According to Chiller, use of any antibiotic, particularly a broad-spectrum antibiotic, increases the risk of C. auris because it kills healthy bacteria in the gut.

“With less competition from other organisms, it can multiply and become more likely to spread through the body,” he notes. (Find more of our coverage on antibiotic overuse here.)

Diagnosis and Treatment Challenges

People who develop C. auris are often already very ill, so it may be difficult to distinguish its symptoms from those of other medical conditions.

The most common signs are fever and chills that don’t improve after antibiotic treatment for suspected bacterial infections, Chiller says. If you notice this, call it to the attention of a health professional on site.

Blood tests are usually used to diagnose invasive Candida infections. When C. auris is suspected, hospital staff members should use a special laboratory test called matrix-assisted laser desorption/ionization time-of-flight (MALDI-TOF).

If the test is positive for the fungal infection, the CDC recommends concurrent treatment with three antifungals: anidulafungin, caspofungin, and micafungin. Generally, C. auris infections in the U.S. have responded to the CDC protocol, Chiller says.

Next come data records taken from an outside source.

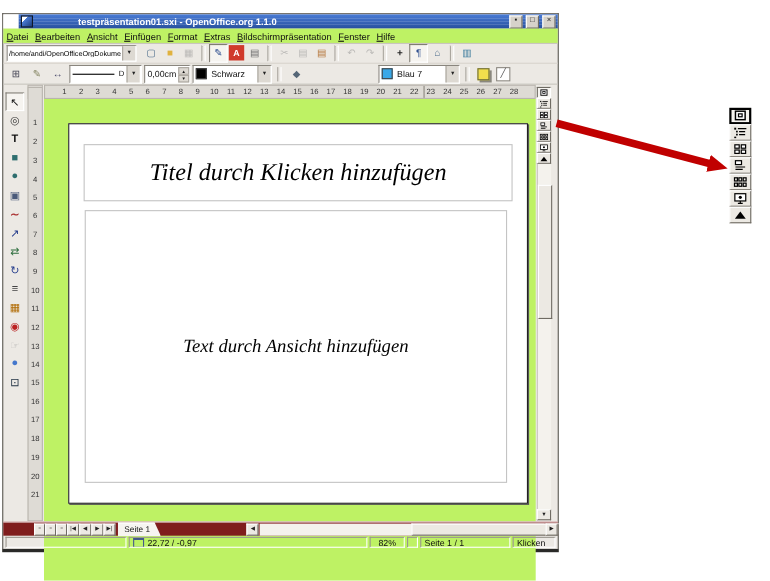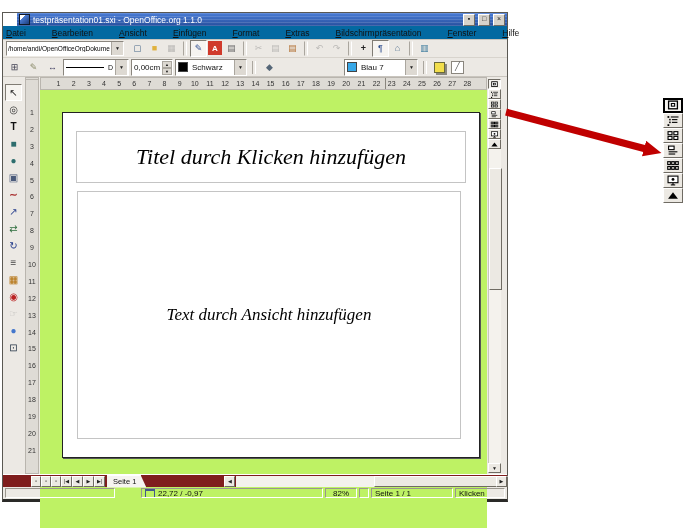--- a/index.html
+++ b/index.html
@@ -15,7 +15,7 @@
   .tl-gap{position:absolute;left:0;top:0;width:14px;height:13px;background:#fff;}
   .appicon{width:9px;height:9px;background:linear-gradient(135deg,#fff 30%,#4a7cd6 30%,#1d3d7a);
            border:1px solid #101828;flex:none;}
-  .wtitle{color:#fff;font-size:8.5px;font-weight:normal;white-space:nowrap;overflow:hidden;flex:1;}
+  .wtitle{color:#fff;font-size:8.5px;font-weight:bold;white-space:nowrap;overflow:hidden;flex:1;margin-left:38px;}
   .wbtn{width:10px;height:10px;flex:none;background:#D6D2CA;border:1px solid;
         border-color:#fff #6f6b63 #6f6b63 #fff;font-size:7px;line-height:8px;text-align:center;color:#222;}
   .menubar{position:absolute;left:0;top:13px;right:0;height:13px;background:#0369a1;

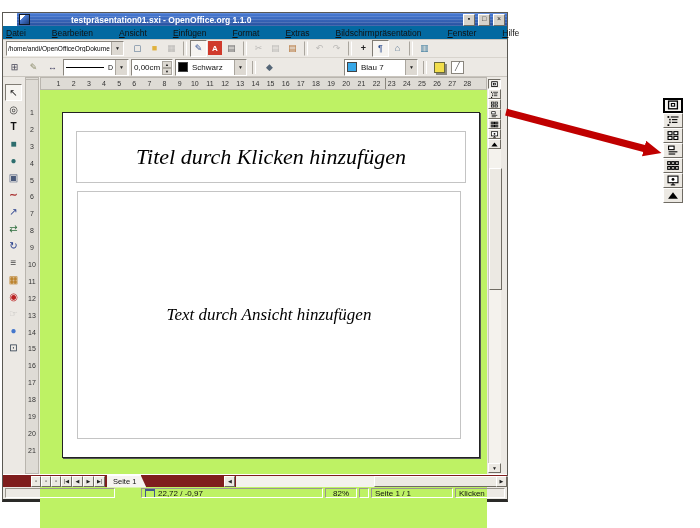--- a/index.html
+++ b/index.html
@@ -18,8 +18,8 @@
   .wtitle{color:#fff;font-size:8.5px;font-weight:bold;white-space:nowrap;overflow:hidden;flex:1;margin-left:38px;}
   .wbtn{width:10px;height:10px;flex:none;background:#D6D2CA;border:1px solid;
         border-color:#fff #6f6b63 #6f6b63 #fff;font-size:7px;line-height:8px;text-align:center;color:#222;}
-  .menubar{position:absolute;left:0;top:13px;right:0;height:13px;background:#0369a1;
-           border-bottom:1px solid #c9c5be;display:flex;align-items:center;gap:20px;}
+  .menubar{position:absolute;left:0;top:13px;right:0;height:13px;background:#bef264;
+           border-bottom:1px solid #c9c5be;display:flex;align-items:center;}
   .mi{font-size:8.5px;padding:0 3px;white-space:nowrap;}
   .mi::first-letter{text-decoration:underline;}
   .fbar{position:absolute;left:0;top:26px;right:0;height:19px;display:flex;align-items:center;

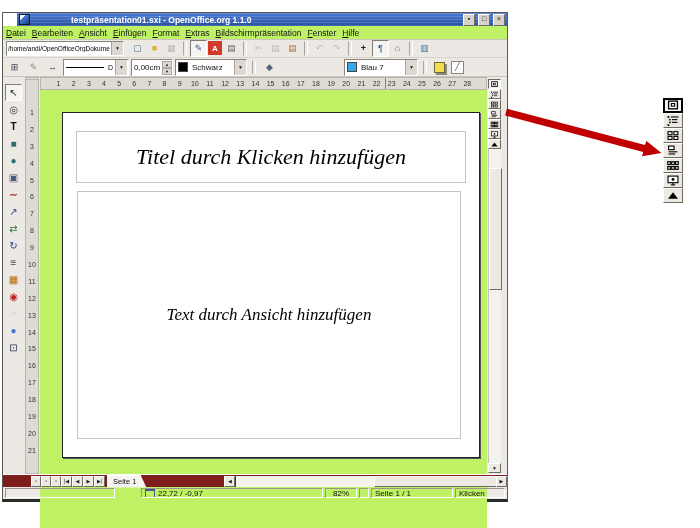--- a/index.html
+++ b/index.html
@@ -447,7 +447,7 @@
 
     <div class="statusbar">
       <span class="scell" style="width:110px;"></span>
-      <span class="scell" style="width:182px;margin-left:24px;">
+      <span class="scell" style="width:217px;">
         <span class="coordicon"></span>
         <span>22,72 / -0,97</span>
       </span>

But because C. auris develops resistance quickly, it’s important for anyone with this fungal infection to be monitored to see whether treatment is working and to have follow-up cultures. And because C. auris can live on the skin (and other body sites, says the CDC) after treatment, continue protective practices—such as ensuring that healthcare workers wear gowns and gloves—until a doctor determines that it’s appropriate to stop them.